Stream of future values is called Observable. So the most natural thing is to use a library like RxJS or most.js. If you don't want to introduce a new complex library only to use it once, use the good old approach with callbacks:

const path = require("path");
const fs = require("mz/fs");

async function listDirectory(dirName, cb, level = 0) {
  for (let fileName of await fs.readdir(dirName)) {
    let absName = path.resolve(dirName, fileName);
    let isDirectory = (await fs.stat(absName)).isDirectory();
    cb({ level, fileName });
    if (isDirectory) {
      await listDirectory(absName, cb, level + 1);
    }
  }
}

listDirectory(".", ({ level, fileName }) => {
  console.log(" ".repeat(level) + fileName);
});

If you try to convert the callback to some better abstraction, you will rediscover RxJS sooner or later.
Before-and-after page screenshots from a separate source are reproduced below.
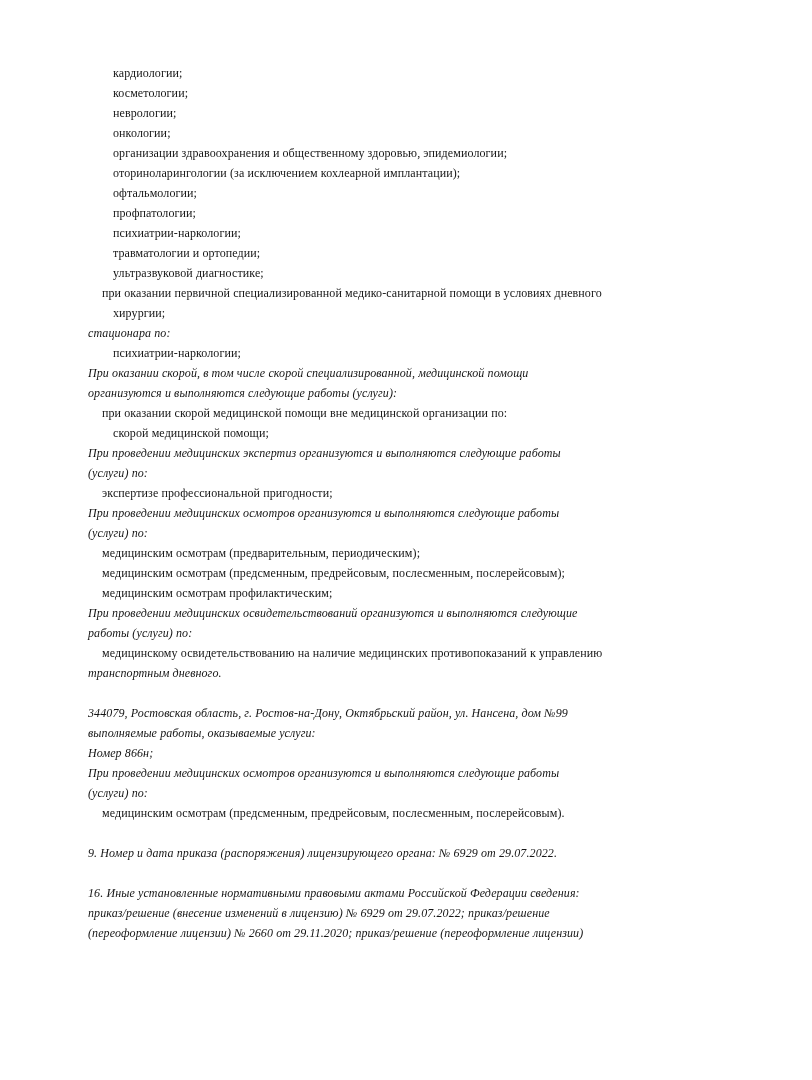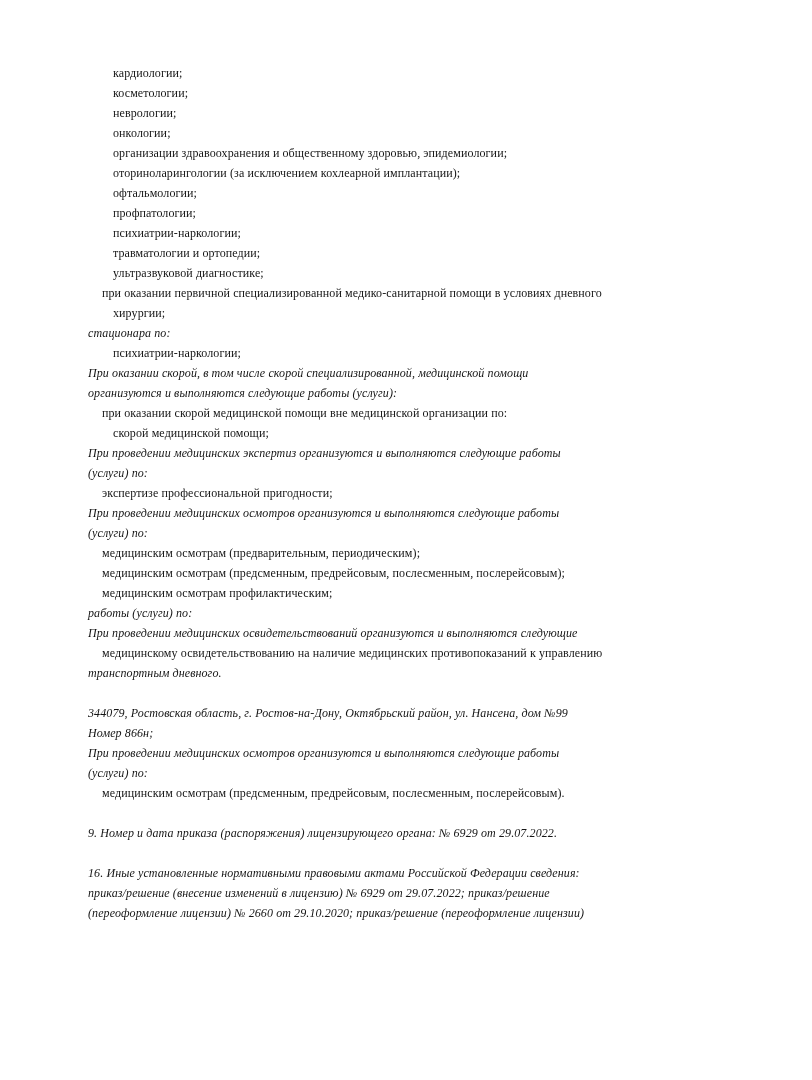"работы (услуги) по:" div.line { order: before "При проведении медицинских" -> after "При проведении медицинских" }
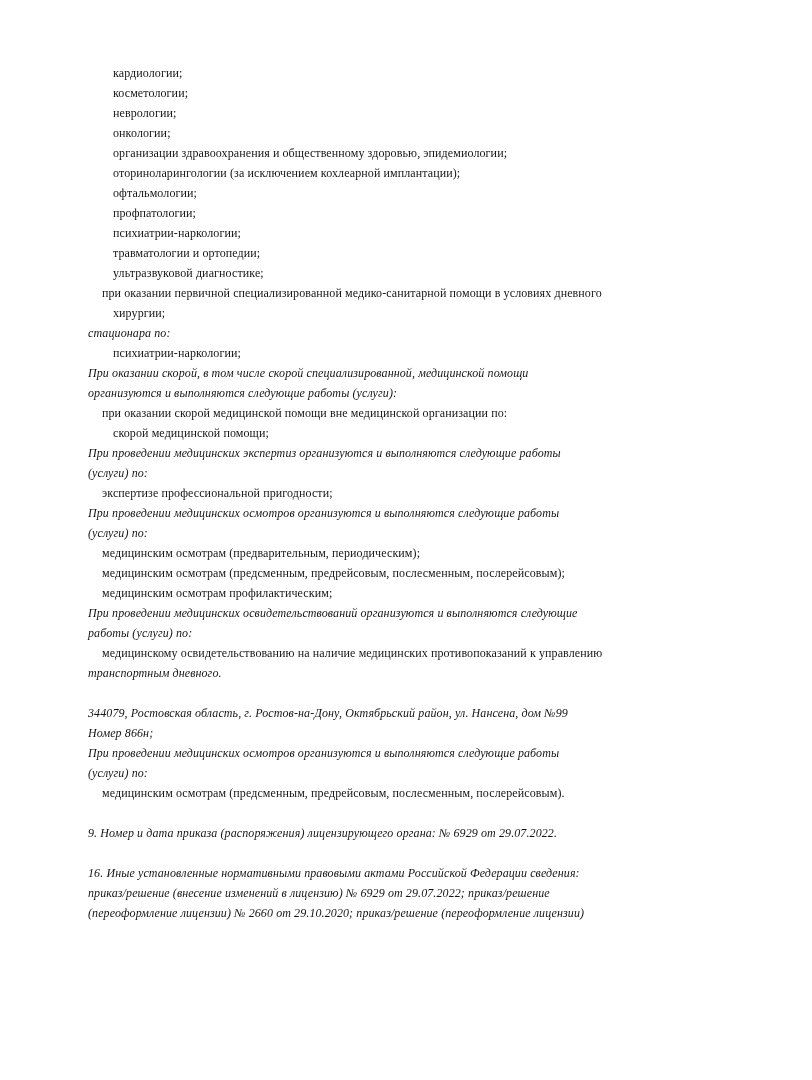"выполняемые работы, оказываемые услуги:" div.line { html: none -> <div>выполняемые работы, оказываемые услуги:</div> }
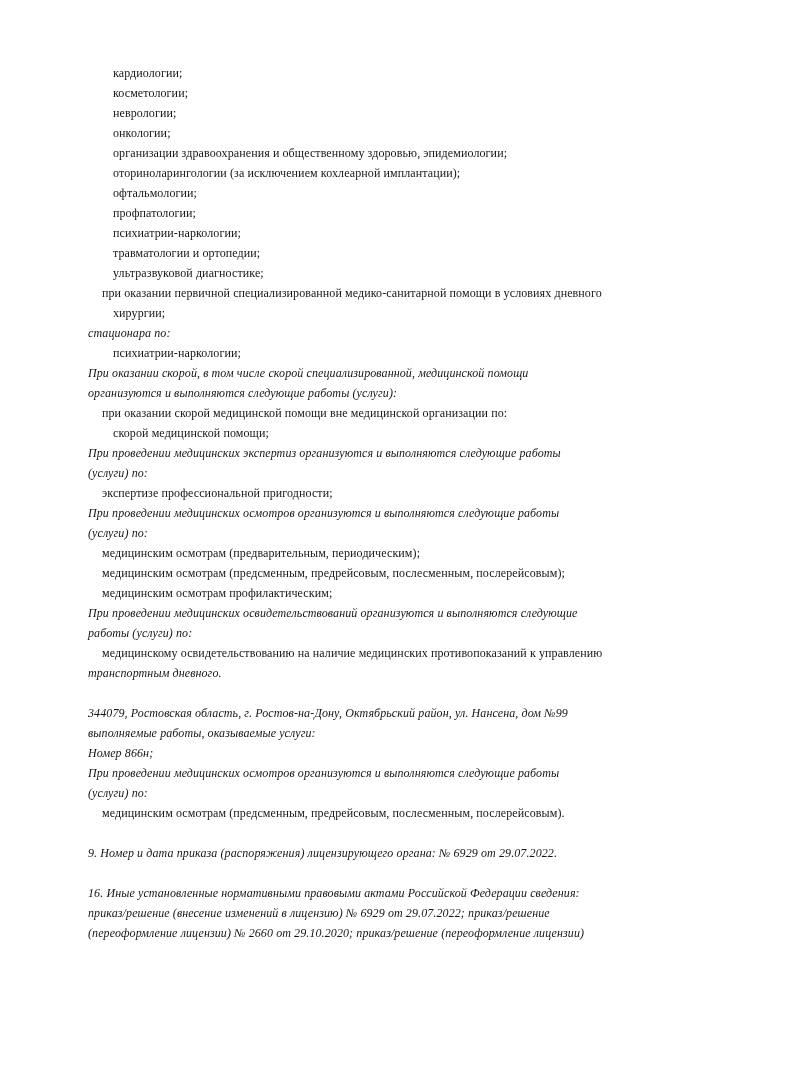"(переоформление лицензии) № 2660 от" div.line { text: 29.10.2020 -> 29.11.2020 }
It's similar to converting one-shot callbacks to promises.

2 Comments

The difference is that iterables are "pull" (caller requests next value) while Observables are "push" (called function determines when a new value is available and notifies the caller). In the OP's example, they really want a Promise (push) that resolves with a generator function (pull).
I was actually trying to use Observable and failed to write code that would be sensibly simple. The code I got was absurdly complex and I gave up on Observables. Then I was trying to find code examples and found none pretty much.